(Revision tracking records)
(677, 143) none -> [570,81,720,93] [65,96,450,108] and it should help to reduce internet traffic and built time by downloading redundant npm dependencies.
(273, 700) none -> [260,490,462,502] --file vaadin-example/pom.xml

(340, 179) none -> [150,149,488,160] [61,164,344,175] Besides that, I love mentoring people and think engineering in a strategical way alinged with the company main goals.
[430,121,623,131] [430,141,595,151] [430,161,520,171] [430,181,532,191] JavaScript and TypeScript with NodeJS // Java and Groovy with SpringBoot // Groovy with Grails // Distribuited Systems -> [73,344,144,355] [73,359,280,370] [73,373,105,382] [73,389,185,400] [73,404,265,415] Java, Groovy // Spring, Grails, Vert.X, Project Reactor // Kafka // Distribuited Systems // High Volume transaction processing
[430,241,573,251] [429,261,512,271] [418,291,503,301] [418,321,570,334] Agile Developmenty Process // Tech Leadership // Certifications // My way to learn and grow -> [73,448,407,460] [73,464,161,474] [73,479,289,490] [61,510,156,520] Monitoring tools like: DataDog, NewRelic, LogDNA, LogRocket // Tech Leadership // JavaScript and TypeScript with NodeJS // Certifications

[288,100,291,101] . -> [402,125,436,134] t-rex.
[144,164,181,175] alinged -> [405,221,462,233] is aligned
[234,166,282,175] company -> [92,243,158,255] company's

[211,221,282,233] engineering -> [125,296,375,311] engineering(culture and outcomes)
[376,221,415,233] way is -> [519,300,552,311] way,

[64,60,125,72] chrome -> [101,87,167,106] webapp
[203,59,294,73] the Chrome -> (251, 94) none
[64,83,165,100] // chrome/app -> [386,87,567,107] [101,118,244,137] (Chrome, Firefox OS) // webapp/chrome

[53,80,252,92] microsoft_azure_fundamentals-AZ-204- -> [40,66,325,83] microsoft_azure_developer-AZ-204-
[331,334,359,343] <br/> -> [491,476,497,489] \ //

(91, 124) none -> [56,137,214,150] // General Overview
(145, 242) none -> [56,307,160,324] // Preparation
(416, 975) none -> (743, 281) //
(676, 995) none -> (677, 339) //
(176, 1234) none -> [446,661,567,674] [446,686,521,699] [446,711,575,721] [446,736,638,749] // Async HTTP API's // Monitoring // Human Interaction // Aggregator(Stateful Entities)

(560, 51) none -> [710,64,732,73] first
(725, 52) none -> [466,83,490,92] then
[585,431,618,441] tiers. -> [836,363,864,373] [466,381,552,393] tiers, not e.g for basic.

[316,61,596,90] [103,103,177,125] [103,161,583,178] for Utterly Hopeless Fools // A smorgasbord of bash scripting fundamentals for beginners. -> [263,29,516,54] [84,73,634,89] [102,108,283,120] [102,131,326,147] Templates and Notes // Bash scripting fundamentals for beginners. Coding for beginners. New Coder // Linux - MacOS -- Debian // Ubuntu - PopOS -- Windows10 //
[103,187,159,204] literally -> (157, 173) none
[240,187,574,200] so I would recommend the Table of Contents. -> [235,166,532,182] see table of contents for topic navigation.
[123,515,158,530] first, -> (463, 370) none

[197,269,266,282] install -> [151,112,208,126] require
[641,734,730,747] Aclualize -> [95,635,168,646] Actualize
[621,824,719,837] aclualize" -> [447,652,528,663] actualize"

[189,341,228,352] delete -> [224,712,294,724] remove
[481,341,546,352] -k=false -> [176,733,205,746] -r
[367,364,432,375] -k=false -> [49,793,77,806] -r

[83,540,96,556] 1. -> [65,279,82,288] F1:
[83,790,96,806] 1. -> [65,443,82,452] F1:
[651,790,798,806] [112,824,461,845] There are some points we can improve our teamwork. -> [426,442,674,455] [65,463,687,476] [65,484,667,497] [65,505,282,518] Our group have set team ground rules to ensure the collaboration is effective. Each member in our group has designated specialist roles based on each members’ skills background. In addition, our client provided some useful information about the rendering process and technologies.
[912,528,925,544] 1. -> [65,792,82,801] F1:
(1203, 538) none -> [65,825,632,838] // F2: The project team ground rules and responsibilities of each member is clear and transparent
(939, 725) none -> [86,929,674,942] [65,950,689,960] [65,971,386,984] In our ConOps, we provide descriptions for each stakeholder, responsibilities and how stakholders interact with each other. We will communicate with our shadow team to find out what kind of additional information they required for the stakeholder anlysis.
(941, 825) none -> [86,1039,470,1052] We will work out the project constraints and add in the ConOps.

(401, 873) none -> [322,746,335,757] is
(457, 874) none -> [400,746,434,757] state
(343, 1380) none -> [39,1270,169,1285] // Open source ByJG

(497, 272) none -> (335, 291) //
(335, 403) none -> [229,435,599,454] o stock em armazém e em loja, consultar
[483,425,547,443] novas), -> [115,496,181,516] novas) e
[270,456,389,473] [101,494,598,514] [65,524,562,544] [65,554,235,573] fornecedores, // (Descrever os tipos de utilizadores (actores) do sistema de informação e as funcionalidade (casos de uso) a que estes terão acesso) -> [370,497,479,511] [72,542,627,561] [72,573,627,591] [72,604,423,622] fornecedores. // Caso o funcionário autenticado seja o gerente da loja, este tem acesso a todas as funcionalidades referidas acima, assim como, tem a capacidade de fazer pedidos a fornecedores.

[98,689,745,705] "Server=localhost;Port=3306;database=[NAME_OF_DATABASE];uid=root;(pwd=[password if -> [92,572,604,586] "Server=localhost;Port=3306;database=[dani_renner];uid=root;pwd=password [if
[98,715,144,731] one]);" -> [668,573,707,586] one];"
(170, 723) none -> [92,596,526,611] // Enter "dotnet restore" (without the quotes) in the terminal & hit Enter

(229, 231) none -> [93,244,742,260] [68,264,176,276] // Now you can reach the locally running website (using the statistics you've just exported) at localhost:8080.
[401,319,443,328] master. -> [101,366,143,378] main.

• WORK ITEM
Some lines of the data above may hold the word "alinged"; report how many do, and nothing else.

• EXERCISE SOLUTION
2